The GDPR allows for data transfers to countries deemed by the European Commission to provide an adequate level of personal data protection. In the absence, transfers are also allowed outside non-EU states under certain circumstances like standard contractual clauses or binding corporate rules.
12. Does GDPR affect US-based companies?
Any U.S. company that has a web presence and markets their products over the web will have to take notice. Article 3 of the GDPR says that if you collect personal data or behavioral information from someone in an EU country, your company is subject to the requirements of the GDPR.
13. If we are based in the US, have EU citizen data and experience a breach, who do we notify?
There are rules around what authority should be notified based on criteria like the situation, the organization and where the processing occurs.
How can Tessian make you GDPR Compliant?
Under GDPR, an organization is most likely to suffer a fine or penalty due to data loss through a misdirected email. Misdirected emails were the number one form of data loss reported to the Information Commissioner’s Office (ICO) in 2017. Some notable examples of penalties issued by the ICO for misaddressed emails include 56 Dean Street Clinic who were fined £180,000 for inadvertently disclosing the identities of HIV positive patients and also Dyfed-Powys Police who were fined £150,000 for inadvertently disclosing the identities of registered sex offenders to a member of the public.
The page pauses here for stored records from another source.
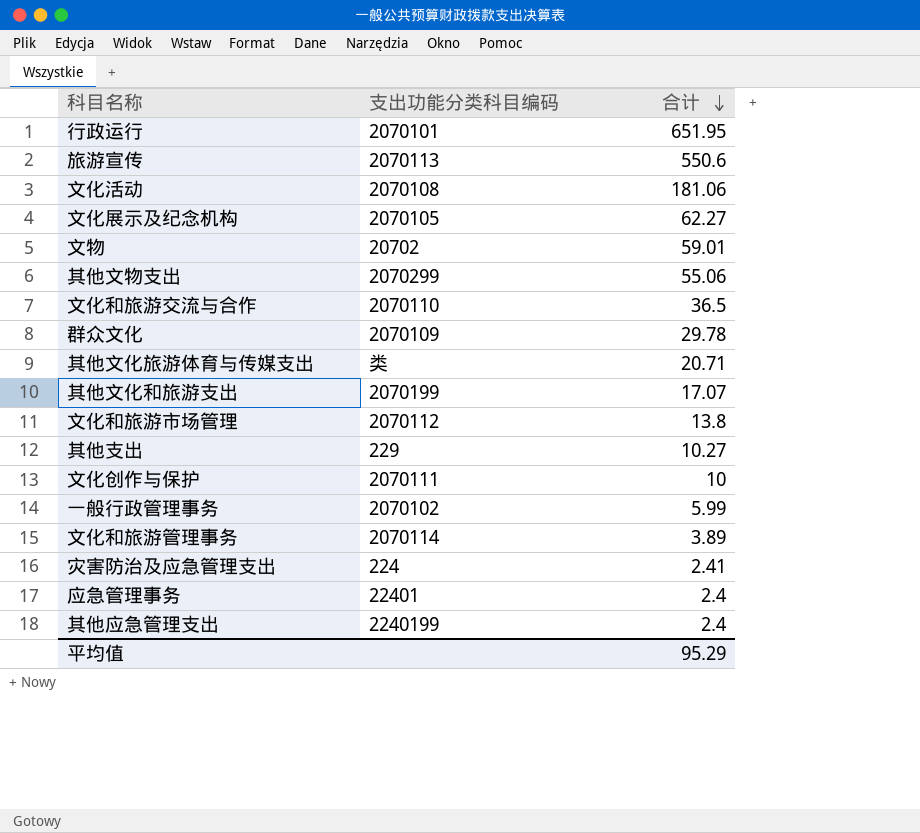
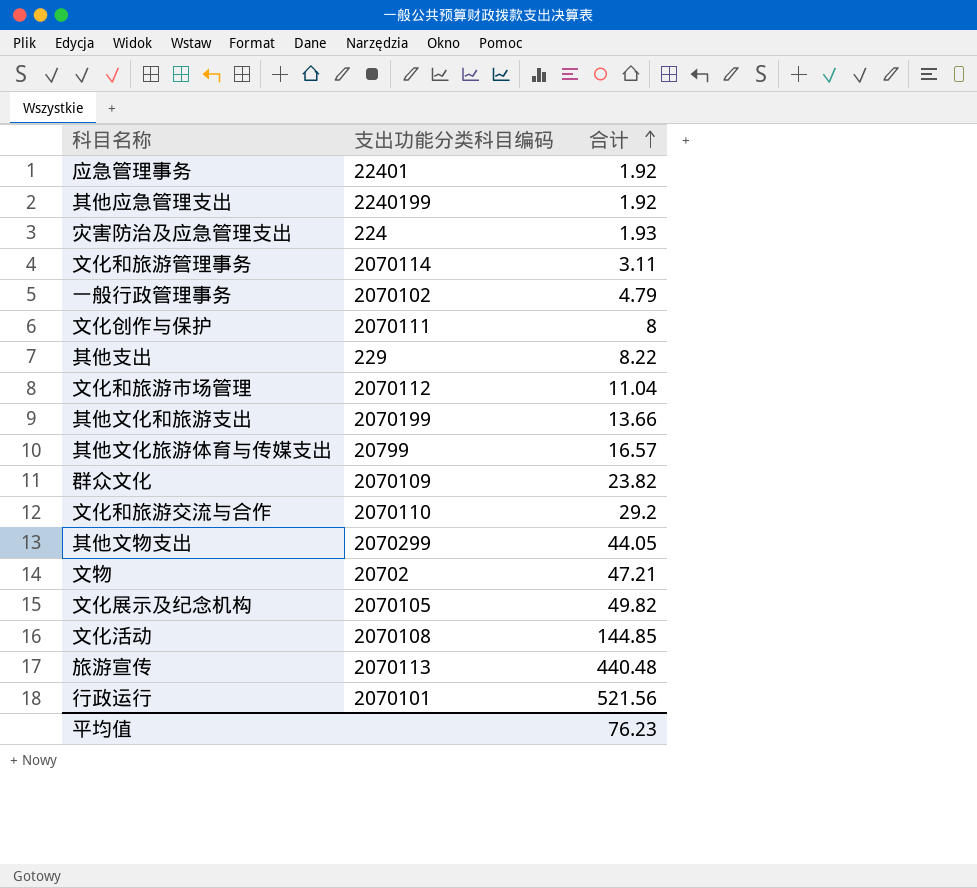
row order: 合计 descending -> 合计 ascending
应急管理事务 | 合计: 2.4 -> 1.92
其他应急管理支出 | 合计: 2.4 -> 1.92
灾害防治及应急管理支出 | 合计: 2.41 -> 1.93
文化和旅游管理事务 | 合计: 3.89 -> 3.11
一般行政管理事务 | 合计: 5.99 -> 4.79
文化创作与保护 | 合计: 10 -> 8
其他支出 | 合计: 10.27 -> 8.22
文化和旅游市场管理 | 合计: 13.8 -> 11.04
其他文化和旅游支出 | 合计: 17.07 -> 13.66
其他文化旅游体育与传媒支出 | 支出功能分类科目编码: 类 -> 20799
其他文化旅游体育与传媒支出 | 合计: 20.71 -> 16.57
群众文化 | 合计: 29.78 -> 23.82
文化和旅游交流与合作 | 合计: 36.5 -> 29.2
其他文物支出 | 合计: 55.06 -> 44.05
文物 | 合计: 59.01 -> 47.21
文化展示及纪念机构 | 合计: 62.27 -> 49.82
文化活动 | 合计: 181.06 -> 144.85
旅游宣传 | 合计: 550.6 -> 440.48
行政运行 | 合计: 651.95 -> 521.56
平均值 | 合计: 95.29 -> 76.23

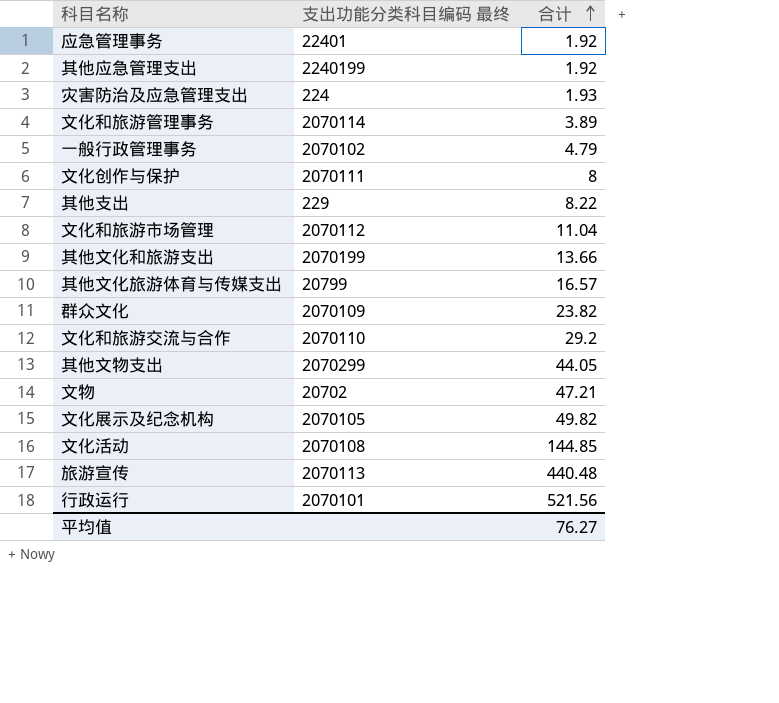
column name: 支出功能分类科目编码 -> 支出功能分类科目编码 最终
文化和旅游管理事务 | 合计: 3.11 -> 3.89
平均值 | 合计: 76.23 -> 76.27

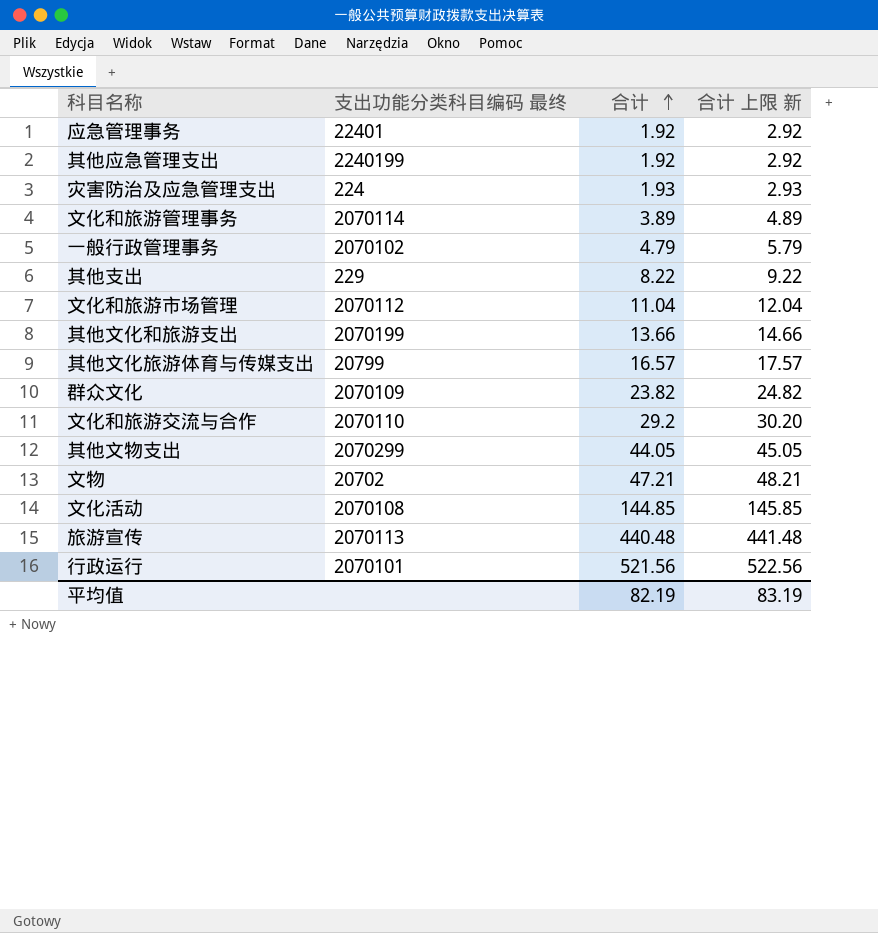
column 合计 上限 新 | formula: none -> [合计] + 1
row 文化创作与保护: 2070111 | 8 -> none
row 文化展示及纪念机构: 2070105 | 49.82 -> none
平均值 | 合计: 76.27 -> 82.19

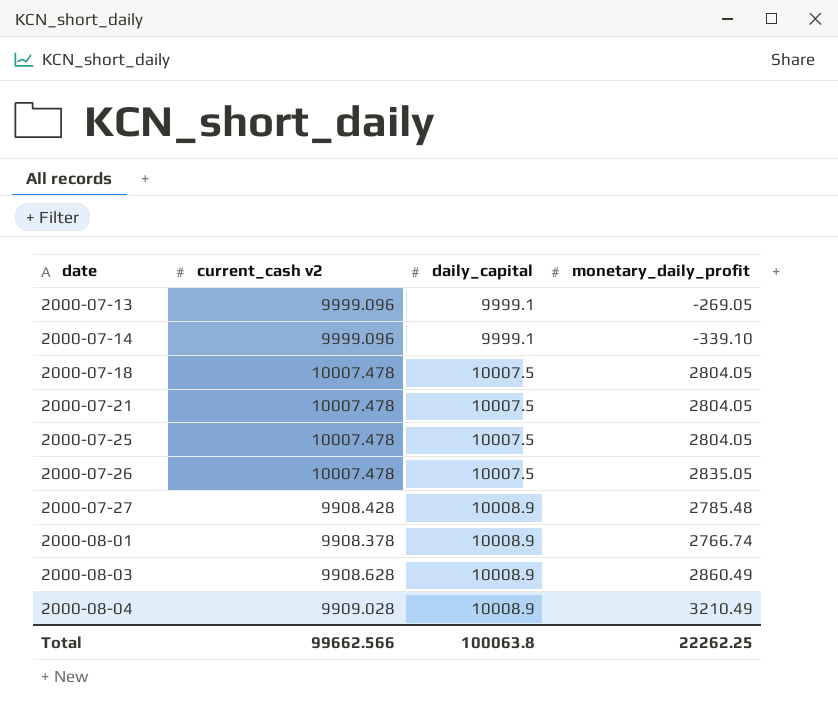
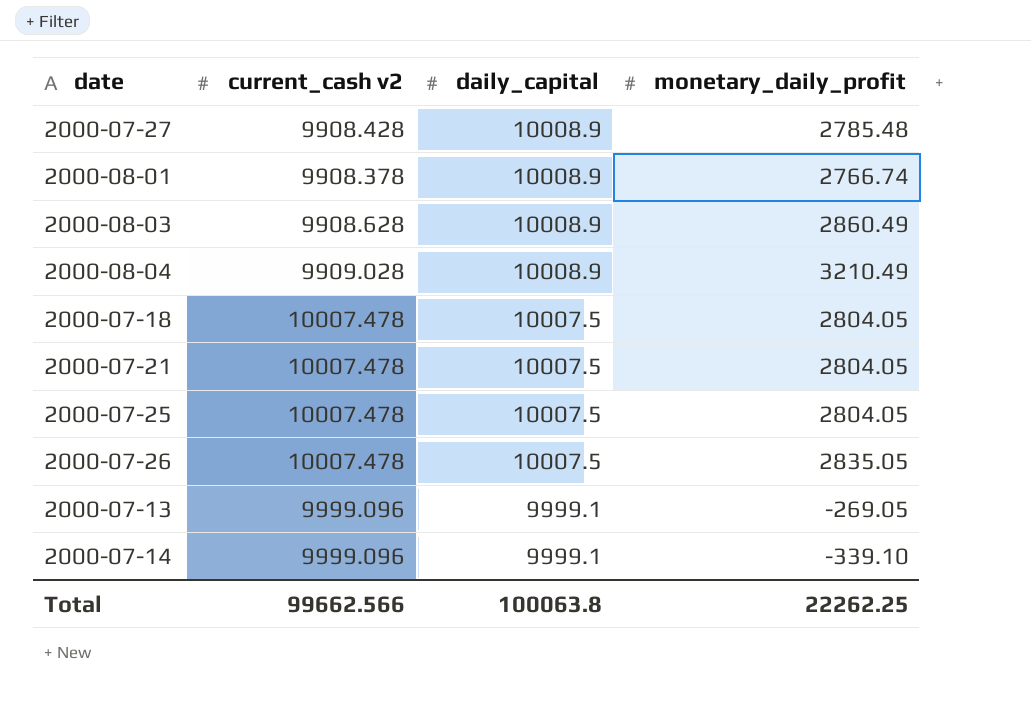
row order: date ascending -> daily_capital descending

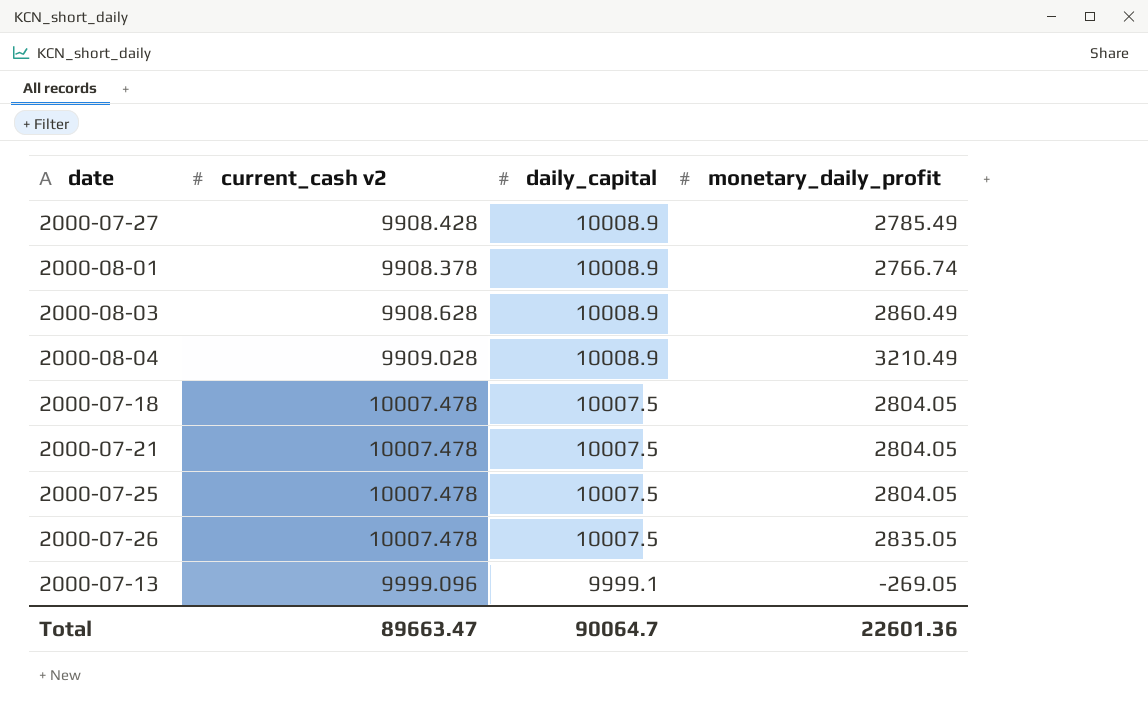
row 2000-07-14: 9999.096 | 9999.1 | -339.10 -> none
2000-07-27 | monetary_daily_profit: 2785.48 -> 2785.49
Total | current_cash v2: 99662.566 -> 89663.47
Total | daily_capital: 100063.8 -> 90064.7
Total | monetary_daily_profit: 22262.25 -> 22601.36

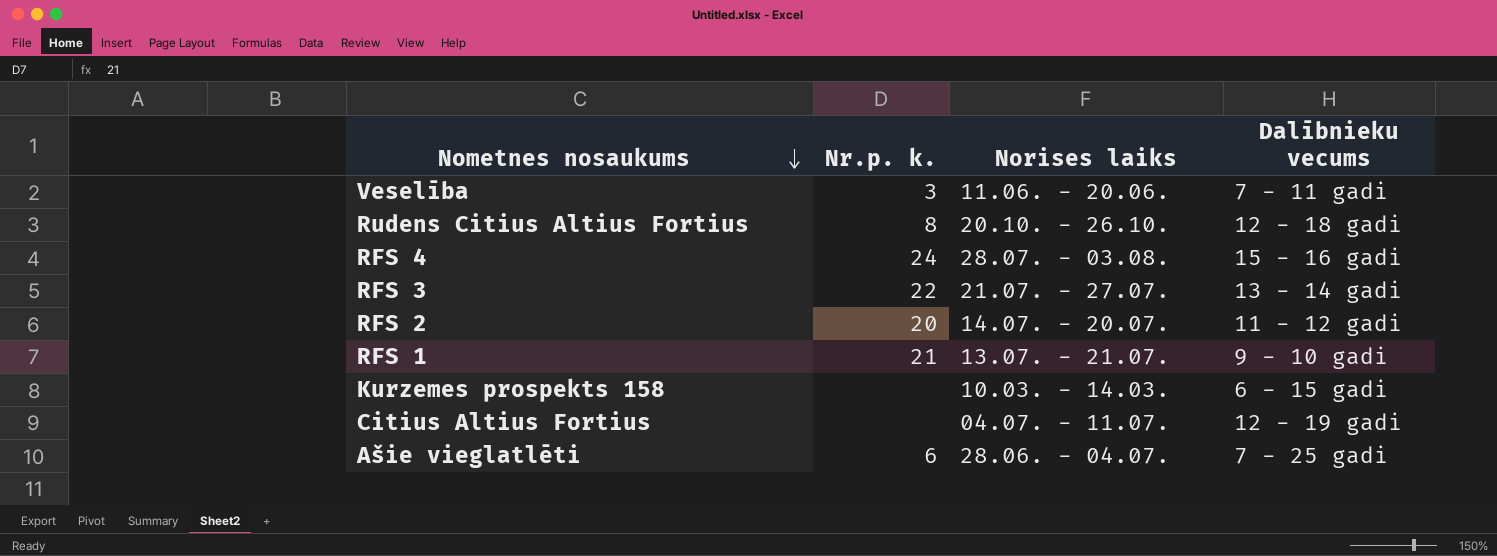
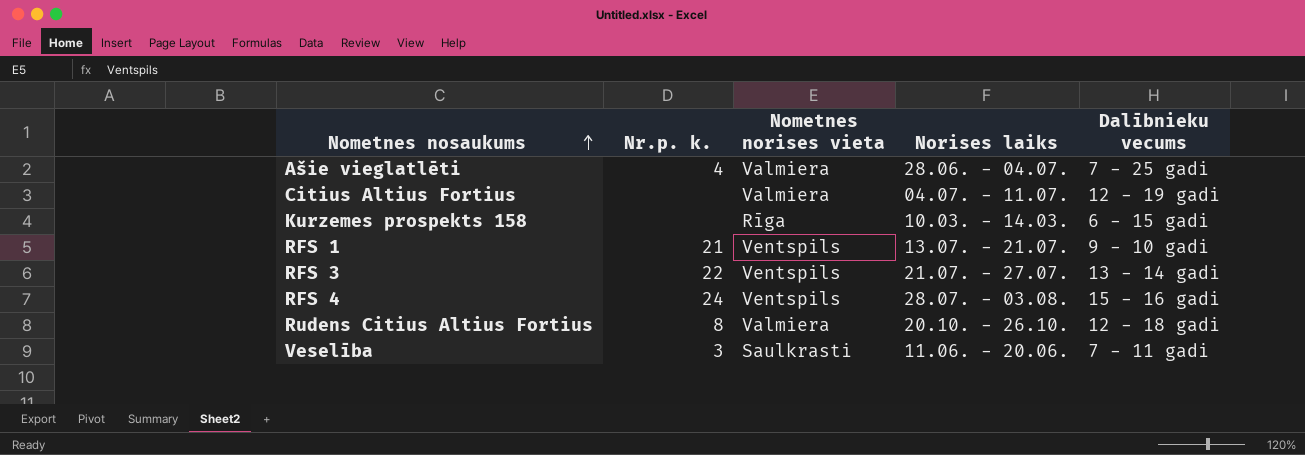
row order: Nometnes nosaukums descending -> Nometnes nosaukums ascending
column Nometnes norises vieta | position: none -> 3
row RFS 2: 20 | 14.07. - 20.07. | 11 - 12 gadi -> none
Ašie vieglatlēti | Nr.p. k.: 6 -> 4

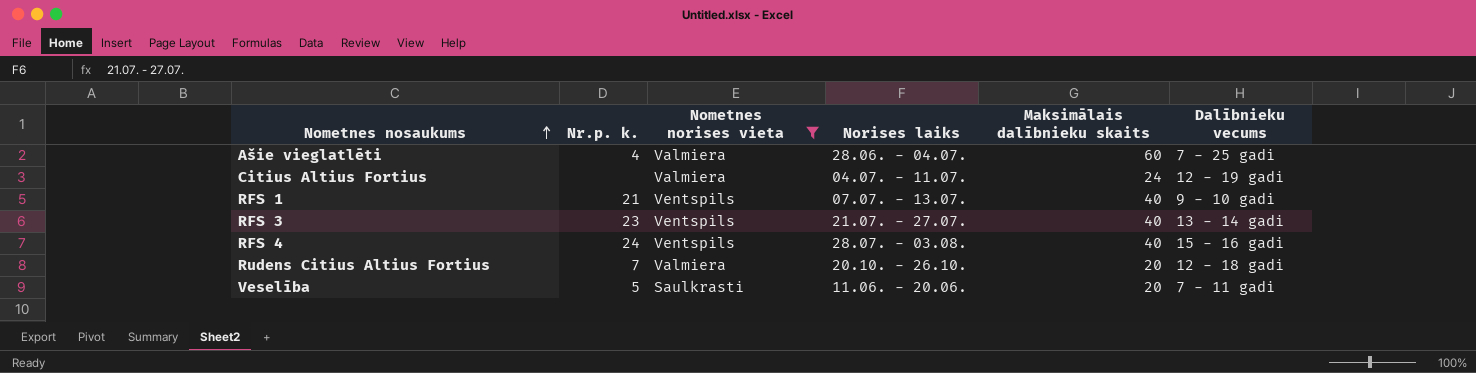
filter: none -> Nometnes norises vieta != Rīga
column Maksimālais dalībnieku skaits | position: none -> 5
RFS 1 | Norises laiks: 13.07. - 21.07. -> 07.07. - 13.07.
RFS 3 | Nr.p. k.: 22 -> 23
Rudens Citius Altius Fortius | Nr.p. k.: 8 -> 7
Veselība | Nr.p. k.: 3 -> 5

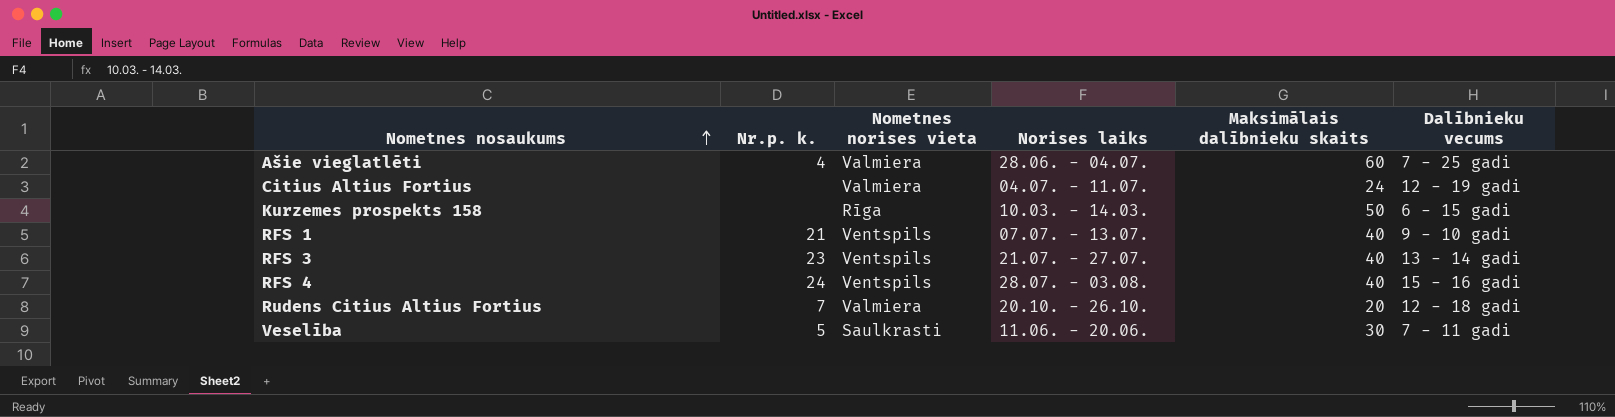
filter: Nometnes norises vieta != Rīga -> none
Veselība | Maksimālais dalībnieku skaits: 20 -> 30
GDPR forces organizations to report all personal data breaches to the appropriate governing body and maintain a register of these internally. Under GDPR, organizations have an obligation to report misdirected emails to the ICO and face fines of up to 4% of global turnover depending on the severity of the breach. Given that misdirected emails are the number one type of data security incident currently reported to the ICO, this should be of significant concern for all organizations in the transitioning years toward GDPR.
Tessian uses machine learning to automatically detect when emails are being sent to the wrong person, allowing organizations to both prevent information being sent to the wrong person and crucially, retain an audit log of warning messages shown to users when sending emails and the response that the user made on the warning that was shown.
The audit feature and preventative nature of Tessian align with the GDPR requirement “to implement appropriate technical and organizational measures together with a process for regularly testing, assessing and evaluating the effectiveness of those measures to ensure the security of processing” (Article 32).
Furthermore, with increasing numbers of firms adopting Tessian’s technology and their role in helping advising other companies in their transition to GDPR, simply relying on staff being as careful as possible and internal training, becomes an untenable posture when protecting personal data.